Re: OSD SLOW_OPS is filling MONs disk space

Eugen Block <eblock@xxxxxx> · Wed, 23 Feb 2022 10:41:09 +0000

Hi,

How can I identify which operation this OSD is trying to achieve as
osd_op() is a bit large ^^ ?

I would start by querying the OSD for historic_slow_ops:

ceph daemon osd.<OSD> dump_historic_slow_ops to see which operation it is.

How can I identify the related images to this data chunk?

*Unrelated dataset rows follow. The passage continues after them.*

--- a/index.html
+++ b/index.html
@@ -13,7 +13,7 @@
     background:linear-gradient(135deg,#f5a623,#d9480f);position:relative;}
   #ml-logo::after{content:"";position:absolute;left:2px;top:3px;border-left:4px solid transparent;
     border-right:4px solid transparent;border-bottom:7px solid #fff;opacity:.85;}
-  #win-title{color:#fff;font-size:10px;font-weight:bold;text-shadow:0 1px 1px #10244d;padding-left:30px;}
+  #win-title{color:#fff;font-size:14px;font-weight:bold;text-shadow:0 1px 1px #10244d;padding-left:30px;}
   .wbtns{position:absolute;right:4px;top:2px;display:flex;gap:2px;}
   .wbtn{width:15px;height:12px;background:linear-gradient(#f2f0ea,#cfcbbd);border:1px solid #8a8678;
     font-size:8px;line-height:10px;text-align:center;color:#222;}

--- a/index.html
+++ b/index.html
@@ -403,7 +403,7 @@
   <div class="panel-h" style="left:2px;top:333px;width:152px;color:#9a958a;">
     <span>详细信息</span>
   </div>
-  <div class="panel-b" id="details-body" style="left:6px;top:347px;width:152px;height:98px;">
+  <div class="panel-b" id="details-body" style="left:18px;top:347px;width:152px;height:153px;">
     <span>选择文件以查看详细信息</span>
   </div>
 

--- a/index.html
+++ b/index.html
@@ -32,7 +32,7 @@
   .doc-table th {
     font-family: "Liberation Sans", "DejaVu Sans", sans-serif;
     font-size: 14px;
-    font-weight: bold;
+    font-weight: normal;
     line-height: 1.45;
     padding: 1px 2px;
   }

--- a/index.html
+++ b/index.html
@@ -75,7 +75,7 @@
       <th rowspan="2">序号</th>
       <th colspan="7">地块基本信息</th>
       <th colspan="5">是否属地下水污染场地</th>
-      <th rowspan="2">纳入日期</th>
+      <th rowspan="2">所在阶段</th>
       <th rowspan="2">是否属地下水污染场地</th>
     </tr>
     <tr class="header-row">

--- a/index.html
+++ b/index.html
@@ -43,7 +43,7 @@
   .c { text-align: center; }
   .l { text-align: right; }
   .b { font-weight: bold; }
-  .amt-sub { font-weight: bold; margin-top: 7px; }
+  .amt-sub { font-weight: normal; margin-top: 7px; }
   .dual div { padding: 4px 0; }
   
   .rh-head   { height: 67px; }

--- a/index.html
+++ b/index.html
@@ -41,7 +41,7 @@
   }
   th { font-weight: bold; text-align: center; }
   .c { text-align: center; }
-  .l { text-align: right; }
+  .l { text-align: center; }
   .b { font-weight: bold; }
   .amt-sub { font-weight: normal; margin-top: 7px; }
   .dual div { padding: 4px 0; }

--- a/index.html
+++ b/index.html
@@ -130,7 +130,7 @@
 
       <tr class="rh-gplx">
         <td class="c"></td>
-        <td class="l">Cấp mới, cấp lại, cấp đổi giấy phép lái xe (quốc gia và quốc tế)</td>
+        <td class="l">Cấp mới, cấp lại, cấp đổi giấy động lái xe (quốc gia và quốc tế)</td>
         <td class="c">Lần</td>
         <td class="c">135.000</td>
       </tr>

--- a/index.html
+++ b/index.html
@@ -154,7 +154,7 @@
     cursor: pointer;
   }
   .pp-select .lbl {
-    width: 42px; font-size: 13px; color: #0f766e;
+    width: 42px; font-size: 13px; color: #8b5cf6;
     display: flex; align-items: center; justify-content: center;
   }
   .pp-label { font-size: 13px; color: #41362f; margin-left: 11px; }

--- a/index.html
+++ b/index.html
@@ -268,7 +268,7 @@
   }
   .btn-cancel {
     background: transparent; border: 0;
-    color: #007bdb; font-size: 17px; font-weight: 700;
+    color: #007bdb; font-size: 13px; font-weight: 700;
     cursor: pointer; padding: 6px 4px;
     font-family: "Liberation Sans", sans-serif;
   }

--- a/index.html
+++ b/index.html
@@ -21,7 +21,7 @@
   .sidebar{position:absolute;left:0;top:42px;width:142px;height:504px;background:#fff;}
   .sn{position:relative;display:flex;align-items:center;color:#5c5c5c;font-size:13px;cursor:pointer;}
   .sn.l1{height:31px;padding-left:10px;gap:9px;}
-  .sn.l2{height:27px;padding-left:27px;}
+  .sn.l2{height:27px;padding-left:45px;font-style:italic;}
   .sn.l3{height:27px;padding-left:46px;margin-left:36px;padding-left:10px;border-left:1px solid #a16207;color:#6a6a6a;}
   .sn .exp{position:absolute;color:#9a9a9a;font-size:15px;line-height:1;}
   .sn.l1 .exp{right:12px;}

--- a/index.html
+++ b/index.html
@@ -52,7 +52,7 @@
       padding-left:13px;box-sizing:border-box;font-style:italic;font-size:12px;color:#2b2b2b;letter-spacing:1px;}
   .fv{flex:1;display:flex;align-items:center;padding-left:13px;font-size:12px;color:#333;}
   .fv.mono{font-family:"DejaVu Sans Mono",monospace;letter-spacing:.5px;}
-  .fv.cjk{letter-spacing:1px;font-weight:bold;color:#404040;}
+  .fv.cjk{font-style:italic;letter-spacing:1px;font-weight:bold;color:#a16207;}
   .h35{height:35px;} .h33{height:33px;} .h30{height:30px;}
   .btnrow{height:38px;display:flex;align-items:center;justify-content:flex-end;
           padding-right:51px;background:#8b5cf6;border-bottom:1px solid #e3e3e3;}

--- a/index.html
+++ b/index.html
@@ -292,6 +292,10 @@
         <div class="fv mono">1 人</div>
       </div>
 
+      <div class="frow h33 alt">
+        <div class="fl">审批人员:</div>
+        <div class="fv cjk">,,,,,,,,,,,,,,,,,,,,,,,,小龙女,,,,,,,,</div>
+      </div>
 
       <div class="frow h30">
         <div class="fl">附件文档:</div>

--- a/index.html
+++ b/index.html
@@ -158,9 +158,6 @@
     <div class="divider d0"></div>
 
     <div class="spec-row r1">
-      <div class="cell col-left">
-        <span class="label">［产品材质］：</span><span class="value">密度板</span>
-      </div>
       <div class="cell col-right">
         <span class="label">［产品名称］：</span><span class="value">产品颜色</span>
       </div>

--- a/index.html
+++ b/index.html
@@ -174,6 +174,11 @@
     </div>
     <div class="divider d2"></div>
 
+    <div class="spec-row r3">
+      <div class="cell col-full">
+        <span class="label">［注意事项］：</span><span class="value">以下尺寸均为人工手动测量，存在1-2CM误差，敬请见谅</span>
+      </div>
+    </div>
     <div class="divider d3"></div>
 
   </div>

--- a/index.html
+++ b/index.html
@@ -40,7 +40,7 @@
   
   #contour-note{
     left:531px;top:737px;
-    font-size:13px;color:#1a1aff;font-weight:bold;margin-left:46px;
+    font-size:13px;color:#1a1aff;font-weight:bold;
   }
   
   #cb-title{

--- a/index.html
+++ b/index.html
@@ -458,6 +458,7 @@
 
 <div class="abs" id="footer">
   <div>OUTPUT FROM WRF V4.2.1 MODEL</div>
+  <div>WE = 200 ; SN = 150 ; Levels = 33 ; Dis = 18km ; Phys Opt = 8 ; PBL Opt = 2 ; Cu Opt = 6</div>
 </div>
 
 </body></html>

You could go through all rbd images and check for the line containing  
block_name_prefix, this could take some time depending on how many  
images you have:

        block_name_prefix: rbd_data.ca69416b8b4567

I sometimes do that with this for loop:

for i in `rbd -p <POOL> ls`; do if [ $(rbd info <POOL>/$i | grep -c  
<PREFIX>) -gt 0 ]; then echo "image: $i"; break; fi; done

So in your case it would look something like this:

for i in `rbd -p <POOL> ls`; do if [ $(rbd info <POOL>/$i | grep -c  
89a4a940aba90b -gt 0 ]; then echo "image: $i"; break; fi; done

To see which clients are connected you can check the mon daemon:

ceph daemon mon.<MON> sessions

The mon daemon also has a history of slow ops:

ceph daemon mon.<MON> dump_historic_slow_ops

Regards,
Eugen

Zitat von Gaël THEROND <gael.therond@xxxxxxxxxxxx>:

Hi everyone, I'm having a really nasty issue since around two days where
our cluster report a bunch of SLOW_OPS on one of our OSD as:

https://paste.openstack.org/show/b3DkgnJDVx05vL5o4OmY/

Here is the cluster specification:
  * Used to store Openstack related data (VMs/Snaphots/Volumes/Swift).
  * Based on CEPH Nautilus 14.2.8 installed using ceph-ansible.
  * Use an EC based storage profile.
  * We have a separate and dedicated frontend and backend 10Gbps network.
  * We don't have any network issues observed or reported by our monitoring
system.

Here is our current cluster status:
https://paste.openstack.org/show/biVnkm9Yyog3lmSUn0UK/
Here is a detailed view of our cluster status:
https://paste.openstack.org/show/bgKCSVuow0JUZITo2Ndj/

My main issue here is that this health alert is starting to fill the
Monitor's disk and so trigger a MON_DISK_BIG alert.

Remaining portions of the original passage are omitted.